*** Opening DATA SUPPLIED ***

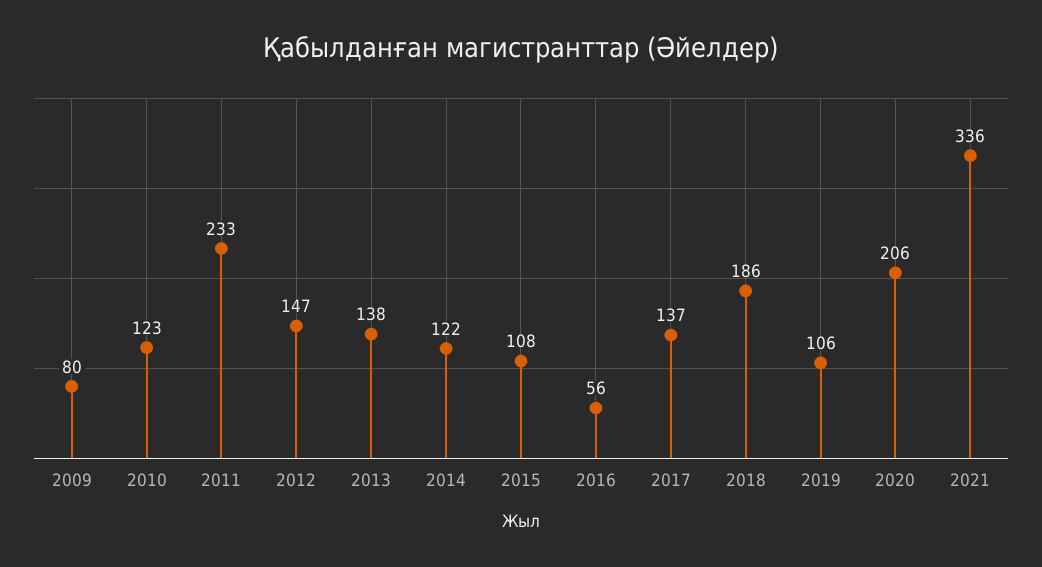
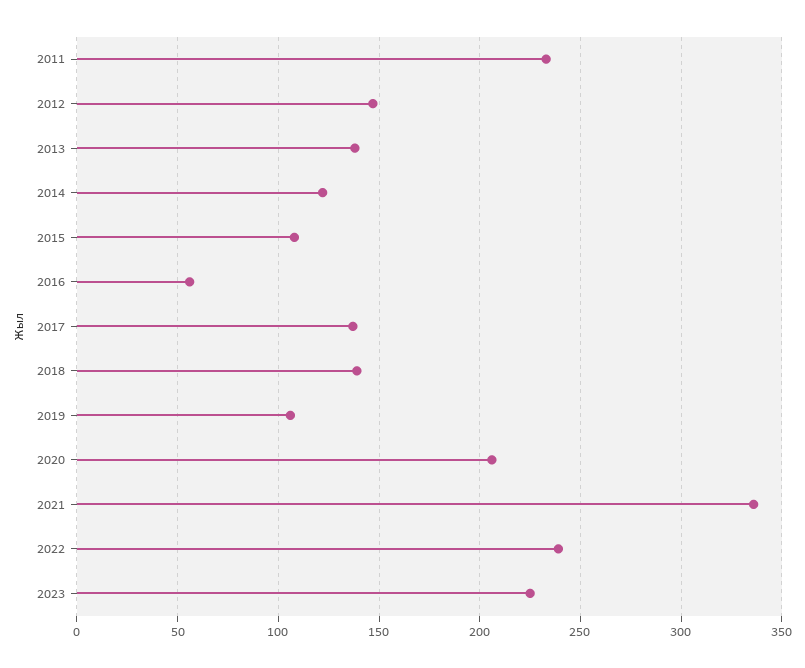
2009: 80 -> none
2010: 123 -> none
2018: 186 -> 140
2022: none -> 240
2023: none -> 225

*** Closing DATA SUPPLIED ***
*** Opening DATA SUPPLIED ***

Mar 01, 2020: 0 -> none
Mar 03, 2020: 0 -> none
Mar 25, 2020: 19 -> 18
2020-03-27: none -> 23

*** Closing DATA SUPPLIED ***

◆ **TASK GOAL**:
For every line in the material above that holds the string "none", add one to a count; state only the final count.

◆ **OUTPUT**:
7